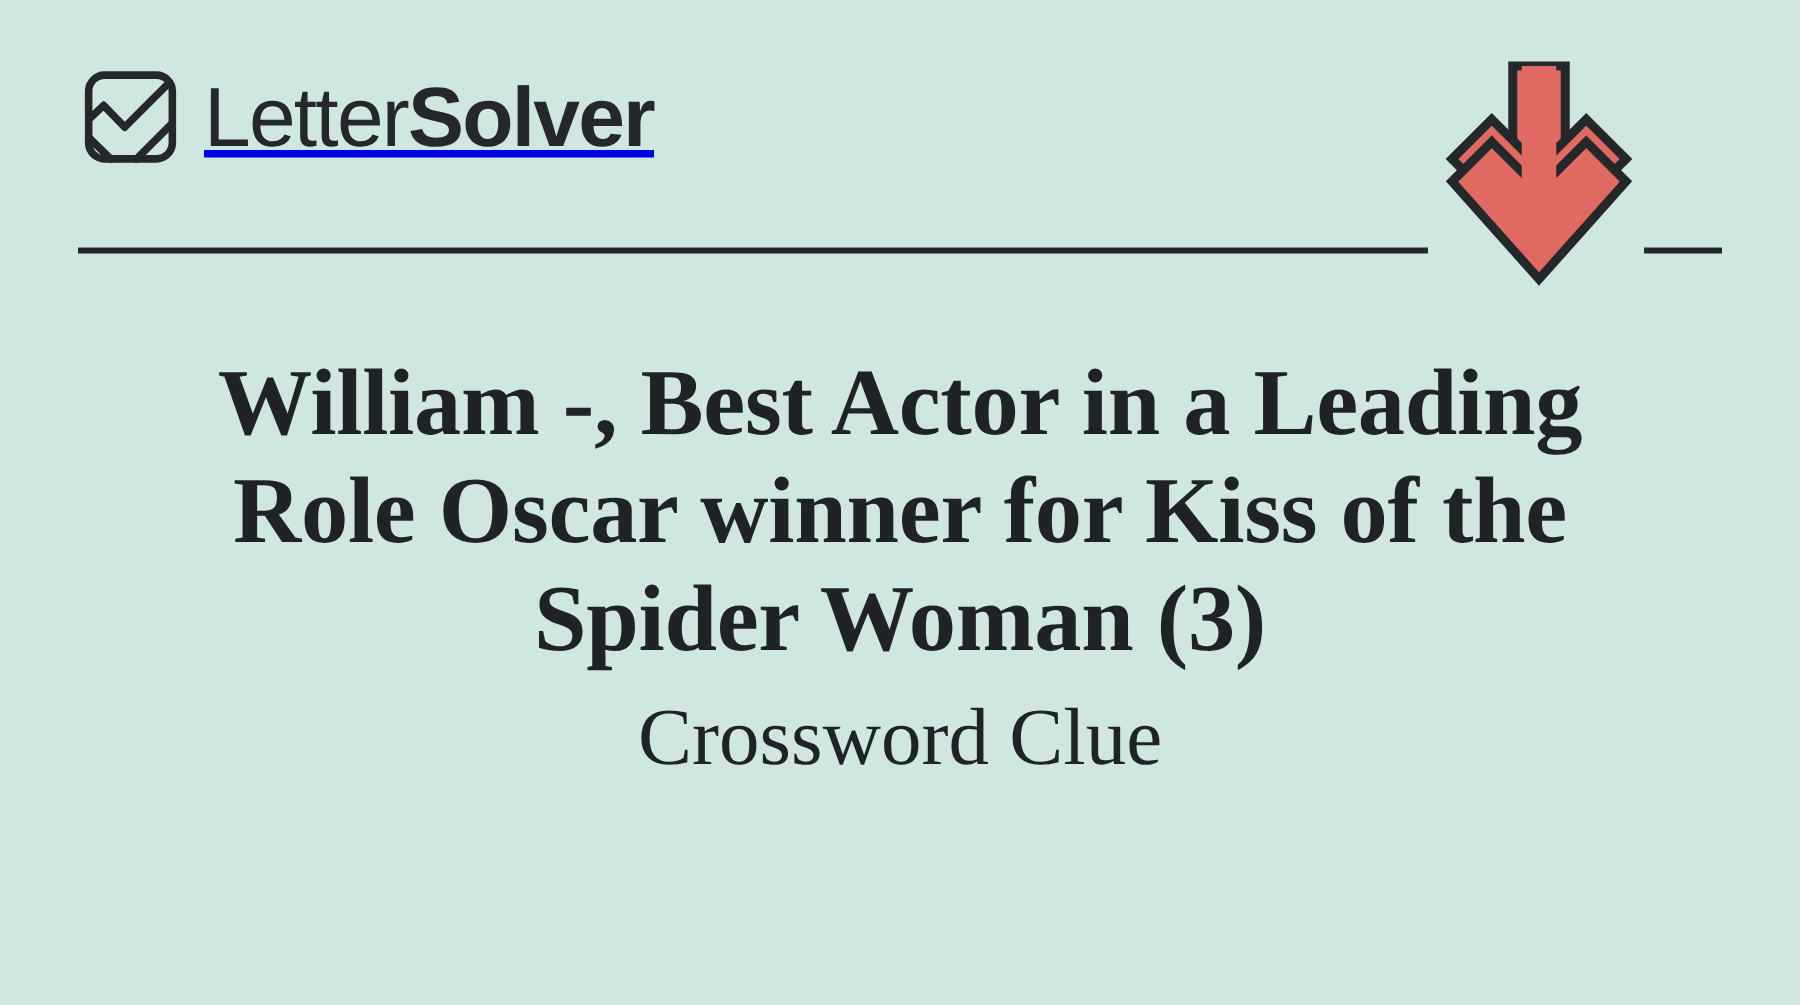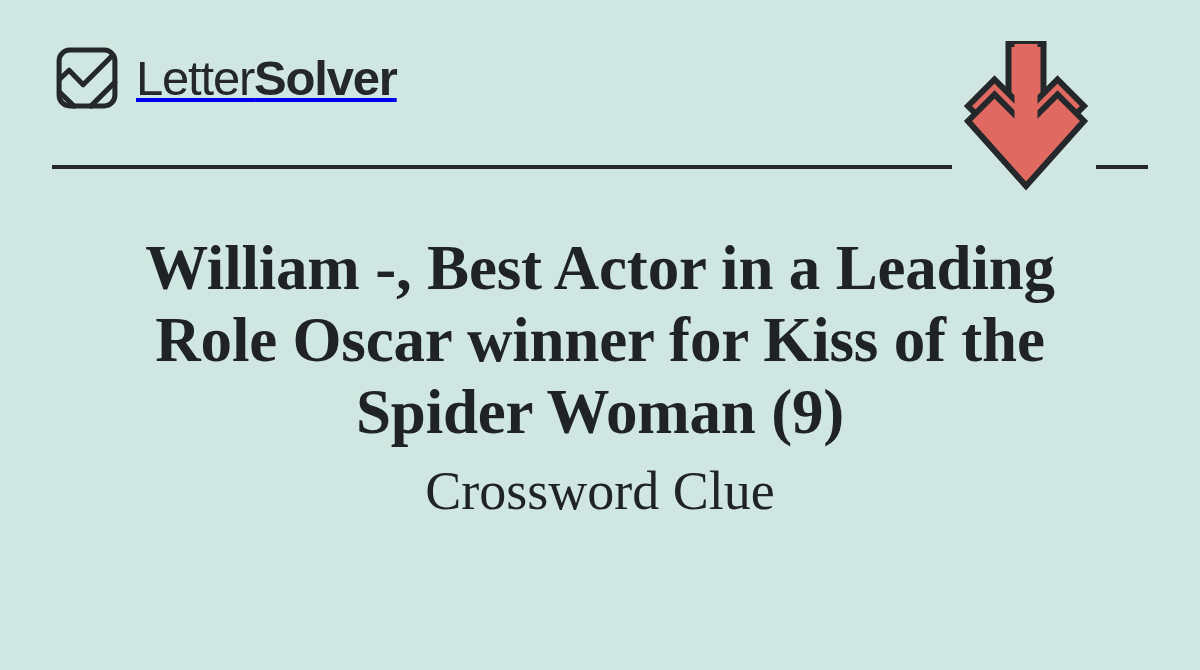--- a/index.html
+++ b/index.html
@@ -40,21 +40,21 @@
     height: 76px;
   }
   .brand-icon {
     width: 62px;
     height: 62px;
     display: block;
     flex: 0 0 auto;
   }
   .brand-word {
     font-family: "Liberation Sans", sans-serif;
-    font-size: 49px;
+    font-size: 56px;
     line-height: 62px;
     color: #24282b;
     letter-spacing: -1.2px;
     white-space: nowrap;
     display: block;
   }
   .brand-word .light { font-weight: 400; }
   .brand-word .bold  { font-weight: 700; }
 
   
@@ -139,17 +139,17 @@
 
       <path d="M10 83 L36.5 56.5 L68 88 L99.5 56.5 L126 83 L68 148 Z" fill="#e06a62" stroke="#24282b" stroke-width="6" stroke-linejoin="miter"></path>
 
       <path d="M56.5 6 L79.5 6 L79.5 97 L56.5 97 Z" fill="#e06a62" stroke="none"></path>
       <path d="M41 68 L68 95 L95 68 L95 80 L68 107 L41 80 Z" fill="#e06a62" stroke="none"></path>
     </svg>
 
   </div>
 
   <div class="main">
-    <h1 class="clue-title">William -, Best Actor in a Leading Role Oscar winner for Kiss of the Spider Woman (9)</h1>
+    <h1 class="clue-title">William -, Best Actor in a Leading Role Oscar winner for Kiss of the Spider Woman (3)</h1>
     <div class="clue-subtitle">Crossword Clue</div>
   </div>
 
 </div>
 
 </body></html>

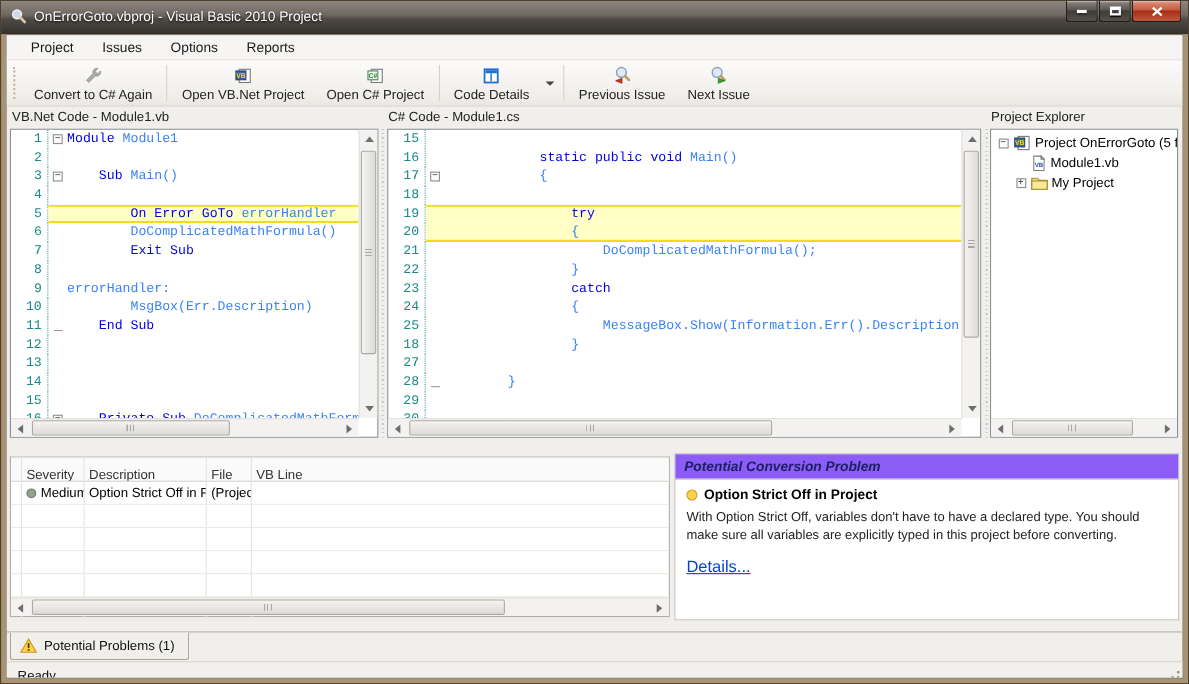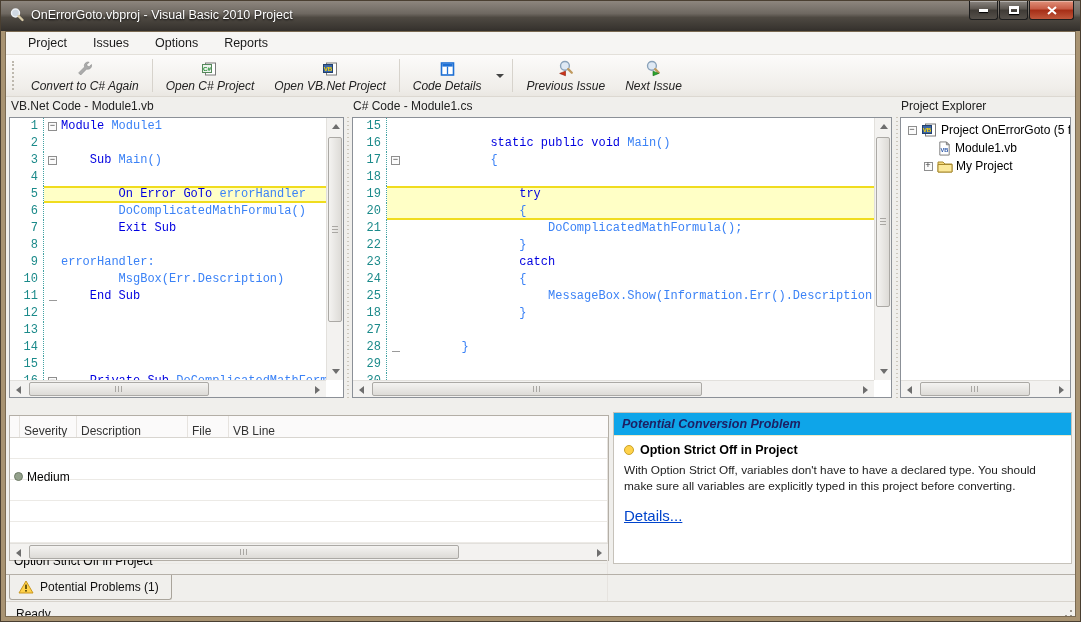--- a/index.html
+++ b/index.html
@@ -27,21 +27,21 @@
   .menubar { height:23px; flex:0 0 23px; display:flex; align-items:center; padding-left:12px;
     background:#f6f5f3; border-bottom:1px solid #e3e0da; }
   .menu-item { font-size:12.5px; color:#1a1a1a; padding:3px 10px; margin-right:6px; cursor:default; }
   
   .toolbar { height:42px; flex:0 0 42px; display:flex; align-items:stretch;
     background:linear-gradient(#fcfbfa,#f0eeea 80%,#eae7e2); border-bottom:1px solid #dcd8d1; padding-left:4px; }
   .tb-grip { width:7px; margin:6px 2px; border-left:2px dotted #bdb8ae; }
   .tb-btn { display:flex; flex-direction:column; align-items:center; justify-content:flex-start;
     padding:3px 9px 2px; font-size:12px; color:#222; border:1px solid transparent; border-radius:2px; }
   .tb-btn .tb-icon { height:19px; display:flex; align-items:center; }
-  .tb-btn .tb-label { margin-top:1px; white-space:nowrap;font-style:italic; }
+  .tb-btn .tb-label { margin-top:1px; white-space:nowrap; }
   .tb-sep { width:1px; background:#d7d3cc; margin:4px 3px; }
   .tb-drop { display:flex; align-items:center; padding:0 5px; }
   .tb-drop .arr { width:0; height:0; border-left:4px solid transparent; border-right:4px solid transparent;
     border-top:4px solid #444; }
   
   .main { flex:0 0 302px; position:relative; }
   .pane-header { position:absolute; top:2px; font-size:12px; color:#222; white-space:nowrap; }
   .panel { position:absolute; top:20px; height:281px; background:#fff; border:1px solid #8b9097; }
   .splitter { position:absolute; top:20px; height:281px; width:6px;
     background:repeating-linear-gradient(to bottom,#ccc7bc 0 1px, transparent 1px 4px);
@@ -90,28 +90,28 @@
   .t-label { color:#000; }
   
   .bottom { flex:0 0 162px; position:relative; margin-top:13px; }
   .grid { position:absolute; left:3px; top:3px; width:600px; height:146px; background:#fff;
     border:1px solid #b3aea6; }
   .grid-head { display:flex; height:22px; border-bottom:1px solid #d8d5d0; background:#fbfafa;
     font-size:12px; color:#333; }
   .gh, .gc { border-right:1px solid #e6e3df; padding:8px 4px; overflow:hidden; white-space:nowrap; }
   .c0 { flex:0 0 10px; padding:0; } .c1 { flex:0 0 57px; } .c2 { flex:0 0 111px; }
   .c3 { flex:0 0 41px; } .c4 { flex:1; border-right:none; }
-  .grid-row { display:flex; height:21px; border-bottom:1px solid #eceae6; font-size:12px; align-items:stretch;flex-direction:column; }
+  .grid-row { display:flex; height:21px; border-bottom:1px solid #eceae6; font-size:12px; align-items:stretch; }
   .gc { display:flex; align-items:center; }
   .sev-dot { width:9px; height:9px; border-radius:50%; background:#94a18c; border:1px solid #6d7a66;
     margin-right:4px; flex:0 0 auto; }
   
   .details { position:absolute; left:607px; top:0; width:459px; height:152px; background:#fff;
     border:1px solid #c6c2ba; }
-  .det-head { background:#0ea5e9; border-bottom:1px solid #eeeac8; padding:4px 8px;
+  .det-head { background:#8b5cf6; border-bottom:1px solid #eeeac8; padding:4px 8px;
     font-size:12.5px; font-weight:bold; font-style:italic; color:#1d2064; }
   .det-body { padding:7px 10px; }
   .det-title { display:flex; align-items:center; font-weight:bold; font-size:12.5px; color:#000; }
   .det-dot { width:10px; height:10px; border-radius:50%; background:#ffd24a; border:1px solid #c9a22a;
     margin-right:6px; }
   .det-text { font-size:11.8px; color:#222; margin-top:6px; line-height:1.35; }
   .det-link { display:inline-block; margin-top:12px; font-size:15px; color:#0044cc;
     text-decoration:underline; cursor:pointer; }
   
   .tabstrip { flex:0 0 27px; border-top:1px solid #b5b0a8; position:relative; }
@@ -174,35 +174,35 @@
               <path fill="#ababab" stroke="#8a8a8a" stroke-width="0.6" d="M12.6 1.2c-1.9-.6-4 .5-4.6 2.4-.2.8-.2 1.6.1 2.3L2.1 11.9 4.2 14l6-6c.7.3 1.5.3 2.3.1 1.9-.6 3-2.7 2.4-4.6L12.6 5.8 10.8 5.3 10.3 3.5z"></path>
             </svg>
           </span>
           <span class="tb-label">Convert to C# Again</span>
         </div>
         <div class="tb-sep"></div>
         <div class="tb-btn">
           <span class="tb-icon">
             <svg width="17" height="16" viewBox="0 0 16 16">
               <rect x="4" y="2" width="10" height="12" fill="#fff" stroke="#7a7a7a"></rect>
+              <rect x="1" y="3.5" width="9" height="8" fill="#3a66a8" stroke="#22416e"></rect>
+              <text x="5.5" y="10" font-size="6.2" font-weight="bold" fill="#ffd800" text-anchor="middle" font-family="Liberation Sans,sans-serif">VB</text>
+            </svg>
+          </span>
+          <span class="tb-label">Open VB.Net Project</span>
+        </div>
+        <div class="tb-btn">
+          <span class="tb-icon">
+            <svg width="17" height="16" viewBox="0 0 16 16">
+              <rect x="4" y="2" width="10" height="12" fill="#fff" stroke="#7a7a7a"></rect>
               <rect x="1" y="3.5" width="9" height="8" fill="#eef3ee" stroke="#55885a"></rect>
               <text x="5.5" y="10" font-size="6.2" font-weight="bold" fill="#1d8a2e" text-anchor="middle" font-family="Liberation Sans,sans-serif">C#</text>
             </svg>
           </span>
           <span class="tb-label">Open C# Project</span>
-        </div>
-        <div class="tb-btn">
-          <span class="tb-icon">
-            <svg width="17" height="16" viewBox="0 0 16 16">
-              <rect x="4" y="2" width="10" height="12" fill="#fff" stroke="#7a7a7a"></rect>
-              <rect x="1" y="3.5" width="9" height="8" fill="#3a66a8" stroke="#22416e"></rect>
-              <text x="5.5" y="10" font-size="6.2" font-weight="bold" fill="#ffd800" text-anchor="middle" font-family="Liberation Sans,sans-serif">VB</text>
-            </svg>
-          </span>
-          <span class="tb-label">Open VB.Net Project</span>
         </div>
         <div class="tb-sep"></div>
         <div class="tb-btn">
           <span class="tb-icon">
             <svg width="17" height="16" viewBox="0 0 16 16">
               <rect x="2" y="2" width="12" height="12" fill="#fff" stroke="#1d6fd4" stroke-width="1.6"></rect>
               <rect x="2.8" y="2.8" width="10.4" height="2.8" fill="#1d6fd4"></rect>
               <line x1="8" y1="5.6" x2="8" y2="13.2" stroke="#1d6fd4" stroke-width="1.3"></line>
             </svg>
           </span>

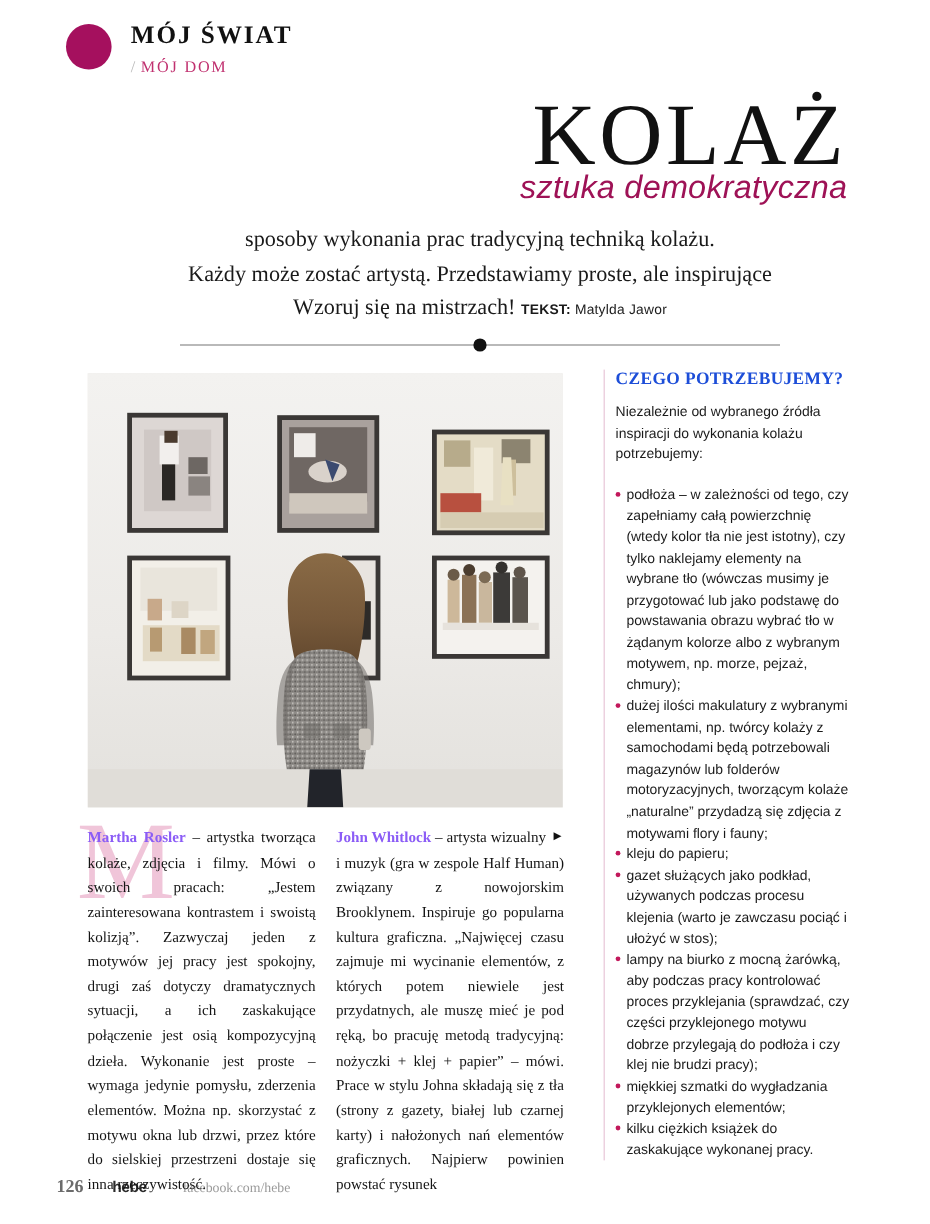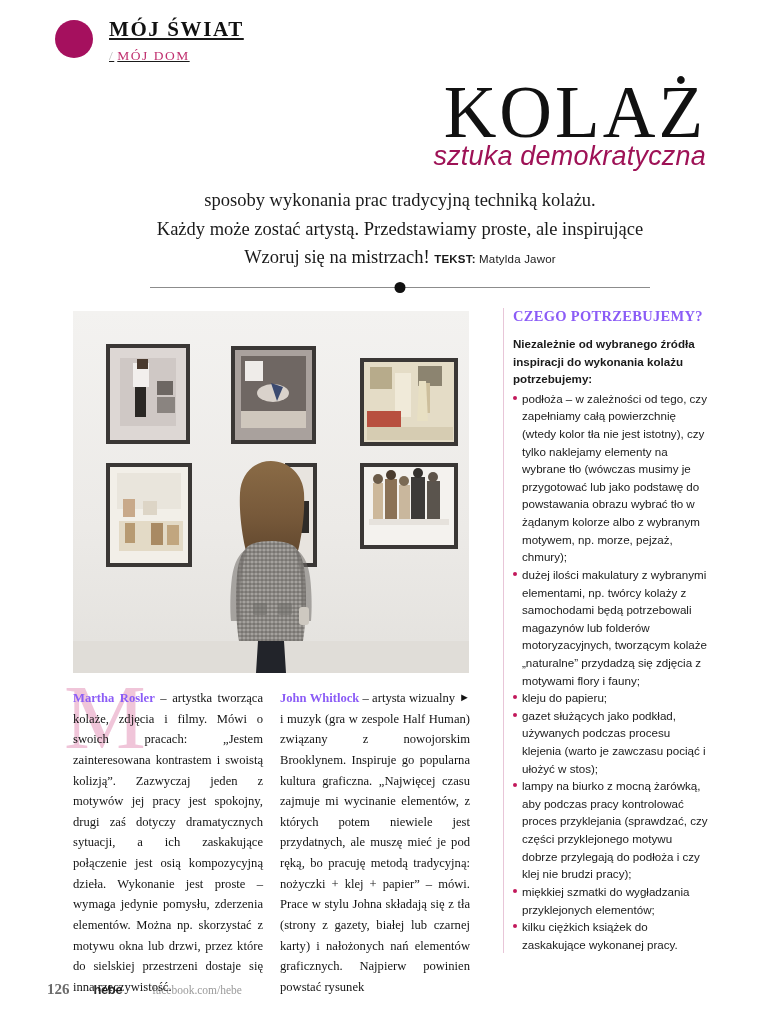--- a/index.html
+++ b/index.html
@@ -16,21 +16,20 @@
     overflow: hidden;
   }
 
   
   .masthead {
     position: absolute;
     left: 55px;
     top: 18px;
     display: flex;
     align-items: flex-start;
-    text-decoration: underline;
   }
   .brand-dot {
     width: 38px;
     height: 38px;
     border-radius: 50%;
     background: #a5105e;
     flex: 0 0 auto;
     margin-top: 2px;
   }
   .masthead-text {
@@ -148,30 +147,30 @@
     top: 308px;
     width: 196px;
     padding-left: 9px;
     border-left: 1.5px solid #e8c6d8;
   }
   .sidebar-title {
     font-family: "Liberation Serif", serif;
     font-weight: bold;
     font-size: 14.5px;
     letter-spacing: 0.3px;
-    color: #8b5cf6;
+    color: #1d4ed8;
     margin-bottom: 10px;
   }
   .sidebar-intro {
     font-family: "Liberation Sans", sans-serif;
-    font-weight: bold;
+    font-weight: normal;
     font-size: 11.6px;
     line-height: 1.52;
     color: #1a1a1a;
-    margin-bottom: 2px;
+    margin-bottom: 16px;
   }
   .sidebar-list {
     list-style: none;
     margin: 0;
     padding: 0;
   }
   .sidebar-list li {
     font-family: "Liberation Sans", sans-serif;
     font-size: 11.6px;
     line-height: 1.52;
------------------------------------------------------------
* Task to complete: If a line of the listing above holds the string "hidden", copy it.

* Task result:
   .gh, .gc { border-right:1px solid #e6e3df; padding:8px 4px; overflow:hidden; white-space:nowrap; }
     overflow: hidden;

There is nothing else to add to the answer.